Last Dec. 3rd in the House of Commons
the NDP moved a motion:
“That, in the
opinion of the House: (a) the next federal election should be the last
conducted under the current first-past-the-post electoral system which has
repeatedly delivered a majority of seats to parties supported by a minority of
voters, or under any other winner-take-all electoral system; and (b) a form of
mixed-member proportional representation would be the best electoral system for
Canada. “
Of
31 Liberal MPs present, 16 voted yes, 15 no. Six others voted for it: five MPs
from the Greens, Bloc and the new Strength in Democracy party, plus even Brent
Rathgeber, the independent former Conservative.
This makes it easier, says Craig Scott, for local
MPs to get the support of people of all political stripes. They can earn
support for their constituency-representation credentials, not just for their
party. This boosts the kind of support MPs bring with them into the House of Commons,
thus strengthening their independence.
The
turnout in the 2011 election was a pitiful 61.1% across Canada (63.7% locally)
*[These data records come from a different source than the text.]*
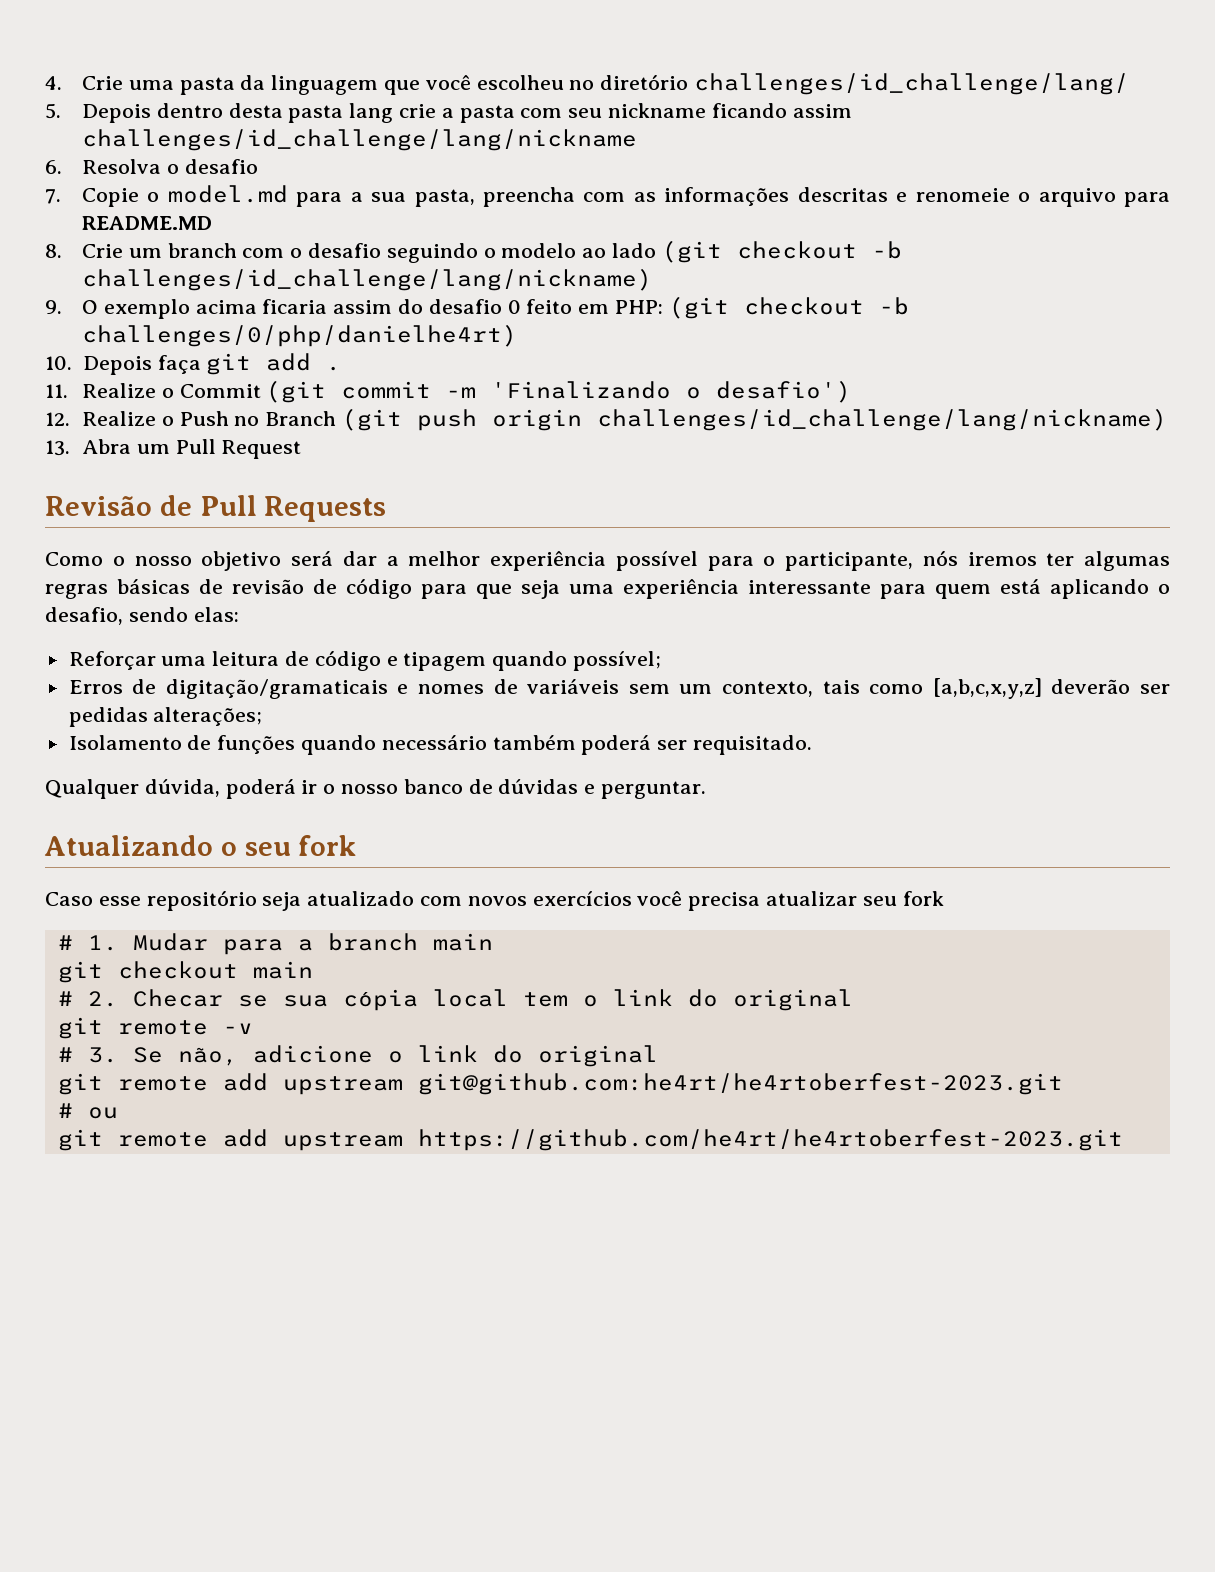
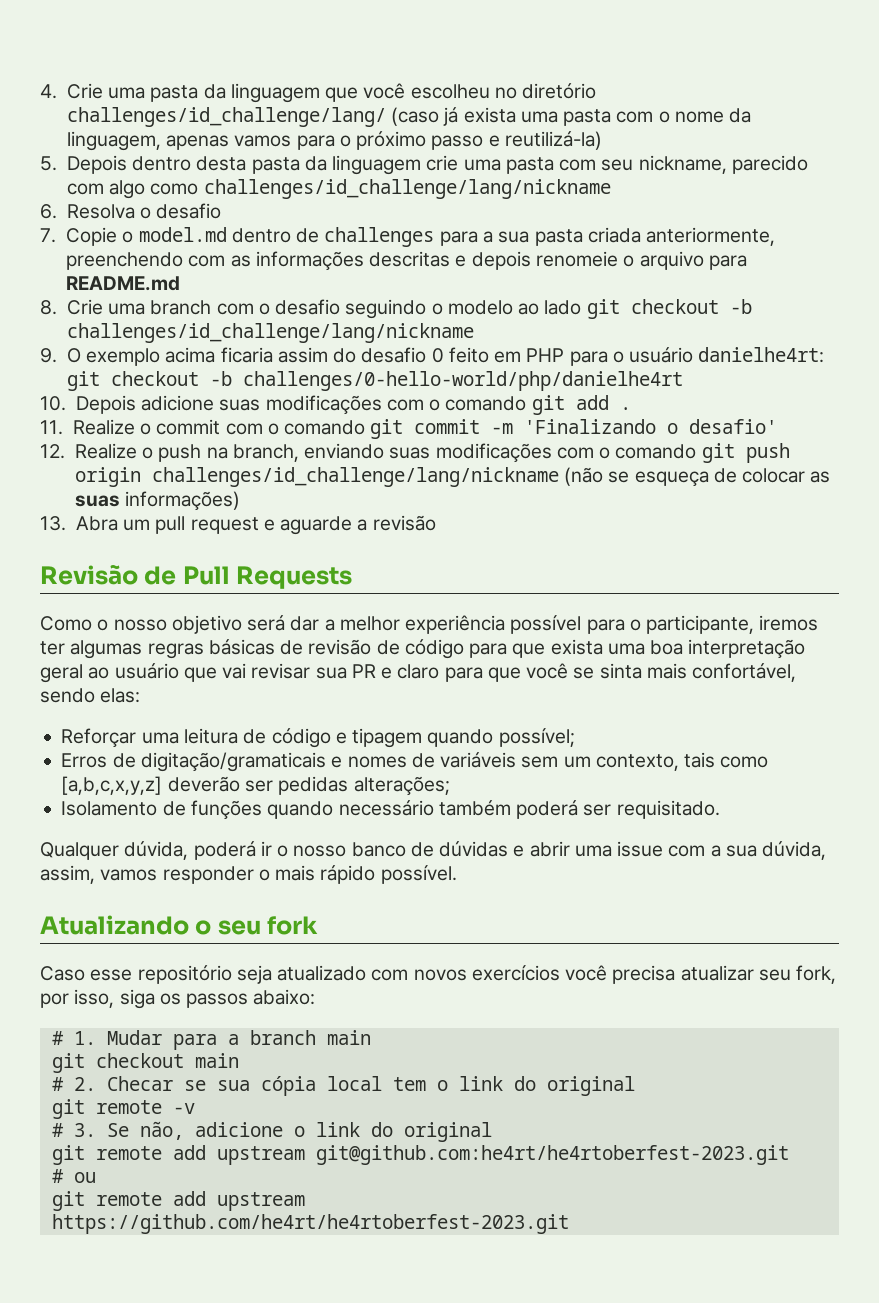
- 4. Crie uma pasta da linguagem que você escolheu no diretório challenges/id_challenge/lang/
+ 4. Crie uma pasta da linguagem que você escolheu no diretório challenges/id_challenge/lang/ (caso já exista uma pasta com o nome da linguagem, apenas vamos para o próximo passo e reutilizá-la)
- 5. Depois dentro desta pasta lang crie a pasta com seu nickname ficando assim challenges/id_challenge/lang/nickname
+ 5. Depois dentro desta pasta da linguagem crie uma pasta com seu nickname, parecido com algo como challenges/id_challenge/lang/nickname
- 7. Copie o model.md para a sua pasta, preencha com as informações descritas e renomeie o arquivo para README.MD
+ 7. Copie o model.md dentro de challenges para a sua pasta criada anteriormente, preenchendo com as informações descritas e depois renomeie o arquivo para README.md
- 8. Crie um branch com o desafio seguindo o modelo ao lado (git checkout -b challenges/id_challenge/lang/nickname)
+ 8. Crie uma branch com o desafio seguindo o modelo ao lado git checkout -b challenges/id_challenge/lang/nickname
- 9. O exemplo acima ficaria assim do desafio 0 feito em PHP: (git checkout -b challenges/0/php/danielhe4rt)
+ 9. O exemplo acima ficaria assim do desafio 0 feito em PHP para o usuário danielhe4rt: git checkout -b challenges/0-hello-world/php/danielhe4rt
- 10. Depois faça git add .
+ 10. Depois adicione suas modificações com o comando git add .
- 11. Realize o Commit (git commit -m 'Finalizando o desafio')
+ 11. Realize o commit com o comando git commit -m 'Finalizando o desafio'
- 12. Realize o Push no Branch (git push origin challenges/id_challenge/lang/nickname)
- 13. Abra um Pull Request
+ 12. Realize o push na branch, enviando suas modificações com o comando git push origin challenges/id_challenge/lang/nickname (não se esqueça de colocar as suas informações)
+ 13. Abra um pull request e aguarde a revisão
- Como o nosso objetivo será dar a melhor experiência possível para o participante, nós iremos ter algumas regras básicas de revisão de código para que seja uma experiência interessante para quem está aplicando o desafio, sendo elas:
+ Como o nosso objetivo será dar a melhor experiência possível para o participante, iremos ter algumas regras básicas de revisão de código para que exista uma boa interpretação geral ao usuário que vai revisar sua PR e claro para que você se sinta mais confortável, sendo elas:
- Qualquer dúvida, poderá ir o nosso banco de dúvidas e perguntar.
+ Qualquer dúvida, poderá ir o nosso banco de dúvidas e abrir uma issue com a sua dúvida, assim, vamos responder o mais rápido possível.
- Caso esse repositório seja atualizado com novos exercícios você precisa atualizar seu fork
+ Caso esse repositório seja atualizado com novos exercícios você precisa atualizar seu fork, por isso, siga os passos abaixo:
compared with 75.3% in 1988, and the turnouts around 80% typical of countries
with normal proportional systems:
Sweden 86%
Denmark
86%Sweden 86%
Brazil 81%
Norway 78%
Argentina 77%
New Zealand 77%
Netherlands 75%
Austria 75%
The panel
of three candidates will discuss:
(1) Do you feel the number of MPs elected to
Parliament from each party should be roughly proportional to the number of
votes cast for that party's candidates?
(2) Can a model of Proportional Representation for Canada respect the need for all
MPs to face the voters and be accountable to voters?
(3) If an all-party/citizen process recommends
adding an element of proportionality to Canada's electoral system, would you
vote in favour of implementing these recommendations in time for the following
federal election?
(All
three candidates present, NDP Liberal and Green, said yes to all three.)